Dangerous promises and beguiling threats swirl together in a dozen stories of enchantments dark and light by New York Times bestselling author Melissa Marr. Uncanny and unexpected creatures appear from behind bushes, rise from beneath the seas, or manifest from seasonal storms to pursue the objects of their attention—with amorous or sinister intent—relentlessly.
From the gentle tones of a storyteller’s cadences to the terror of a blood sacrifice, tales of favorite characters from Marr’s Wicked Lovely novels mix with accounts of new characters for readers to fall in love with…or to fear. Lush, seductive, and chilling, Melissa Marr’s stories revel in the unseen magic that infuses the world as we know it.

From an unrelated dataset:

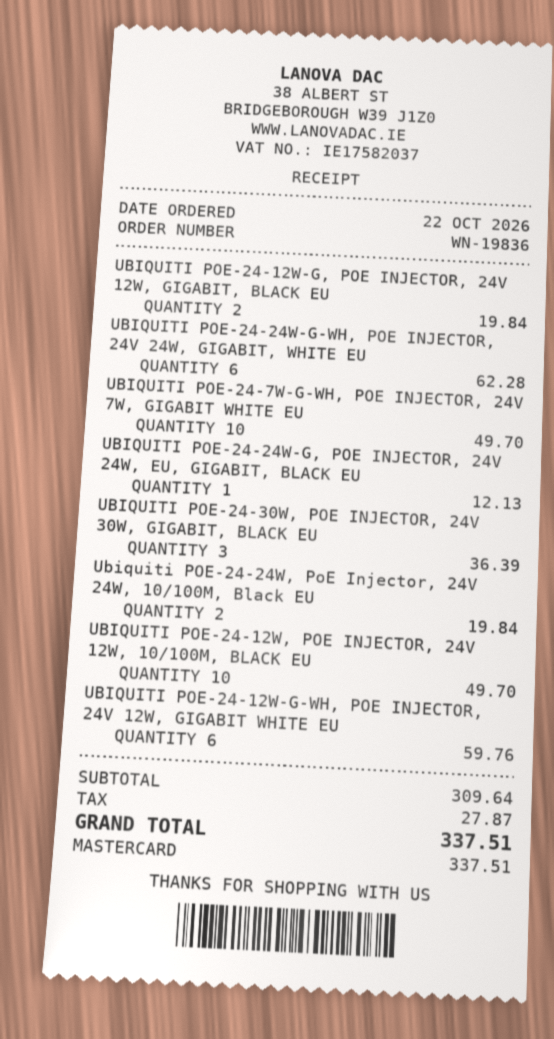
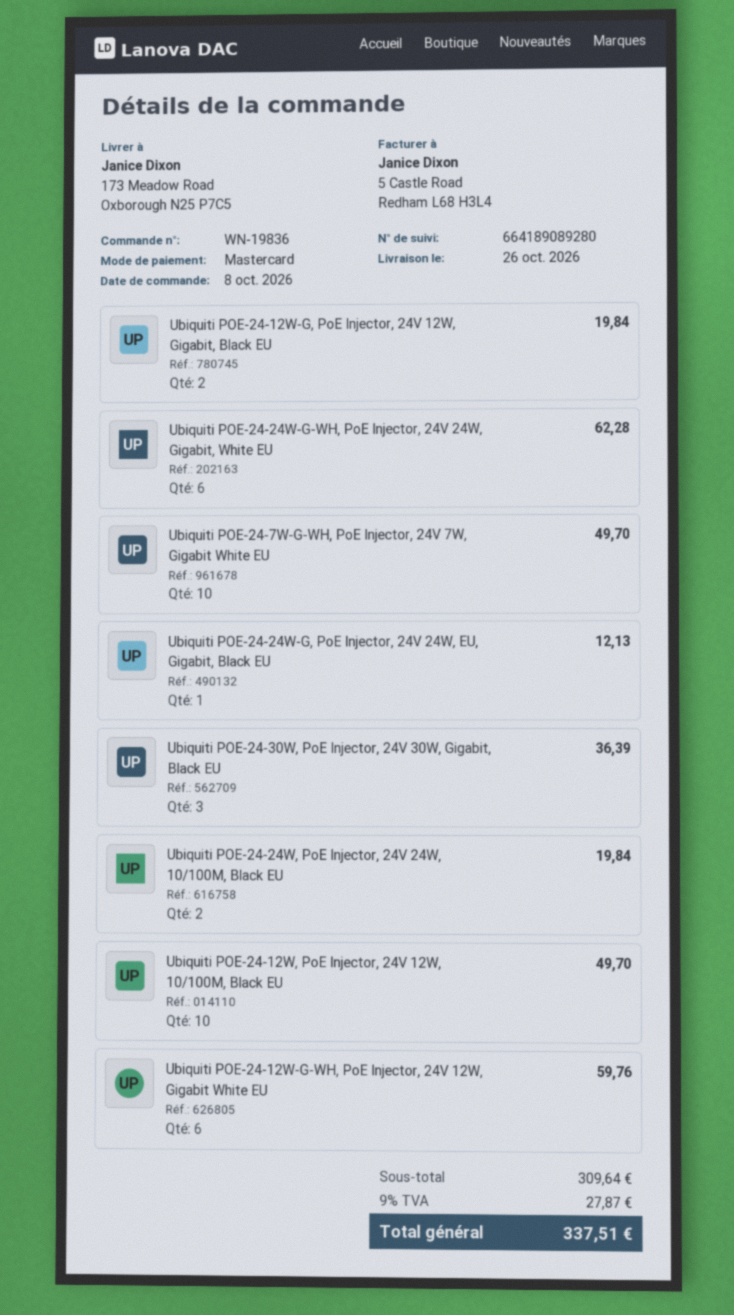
order date: 2026-10-22 -> 2026-10-08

Tell Me More: Melissa Marr is one of the reasons for my great appreciation of young adult fiction. Before reading Wicked Lovely, I had never really found a faery story that could capture my imagination. Faery Tales & Nightmares is an intimate visit into the intricate fantasy worlds of Marr’s canon.
As this book is a short story collection, I’d like to discuss each story using a scale of 1-10 (according to how well the story was constructed, its organic unity, and enjoyability).
“Where Nightmares Walk” – 5: This is probably one of the weakest stories in the anthology because it doesn’t really make much sense. I feel like this was a part cut out from a longer story or novella. The characters were vaguely sketched out, and the plot was a little perturbing, but the reader isn’t given a satisfying conclusion.
“Winter’s Kiss” (Fairy Tales) – 7: The familiar setting is a plus for this story about the Wicked Lovely faeries. I personally enjoyed seeing this universe again after Darkest Mercy, though it wasn’t as involved as I would have liked it to be.
“Transition” (Vampires) – 9: Utterly chilling, this story originally appeared in the anthology Teeth: Vampire Tales. While I didn’t love the story, it is one of the best examples of Marr’s writing talents. The reader won’t know what to expect and the conclusion is well-earned.
“Love Struck” (Selchies) – 8: Between this story and The Secret of Roan Inish, is it any surprise that I fell in love with selkies? This story was previously published in Love is Hell, and is my favourite piece from that collection. Marr’s deft control over Alaina and Murrin’s romance is something both teens and adults will appreciate.
“Stopping Time” (WL World) – 7: Leslie from Ink Exchange makes her first appearance in this collection. Niall and Irial’s struggles to deal with Leslie’s decision at the end of that novel are portrayed in an interesting manner. While I can’t discuss much of the story because of spoilers, I will say that this was one of my guilty pleasure stories.
“Old Habits” (WL World) – 8.5: I was surprised by the length of this story and consider it more of a novella. Again, Niall and Irial take center stage and their relationship, while hinted at in the Wicked Lovely series, is revealed in all its gritty glory. I definitely think they deserve a whole other book.
“The Art of Waiting” – 4: Interesting concept, not enough page time. Marr’s penchant for vaguely named/unnamed characters is a blow against this story because it doesn’t actually give readers a character to invest in.
“Flesh for Comfort” – 9: Perfect flash fiction to counter the weaker stories in the collection. I was very creeped out by this piece, and the social commentary is unsettling in its accuracy.
“The Sleeping Girl and the Summer King” (WL World-ish, the short story that started the series) – 6: I’m not sure what to think of this story. Fans of WL will recognize the characters and conflicts, but I’m not sure that it was necessary to include this piece. After reading WL, seeing the background of the story seems a little redundant and contrived.
“Cotton Candy Skies” (WL World) – 7: Another story that’s got me on the fence. Rabbit was a great character and while I liked seeing more of him especially after Radiant Shadows, the way Marr brings him back is strange. Again, this story could have benefited from length.
“Unexpected Family” (WL World) – 8: Seth! As many of my friends know, I adore Seth unconditionally. That said, the first few pages felt a little repetitive, I did enjoy seeing him strike out on his own. Out of all the characters in the story, I was most interested in Seth’s development and this story brings him full circle.
“Merely Mortal” (WL World) – 7: A cutesy piece about Donia and Keenan. As I’m not invested in them, I wasn’t too interested in their story, but the writing itself was much more enjoyable than I remembered when it came to those two.
The Final Say: Melissa Marr fans will enjoy rediscovering their favourite characters and universes, but new readers may not be as satisfied with Marr’s first and rather uneven collection of stories.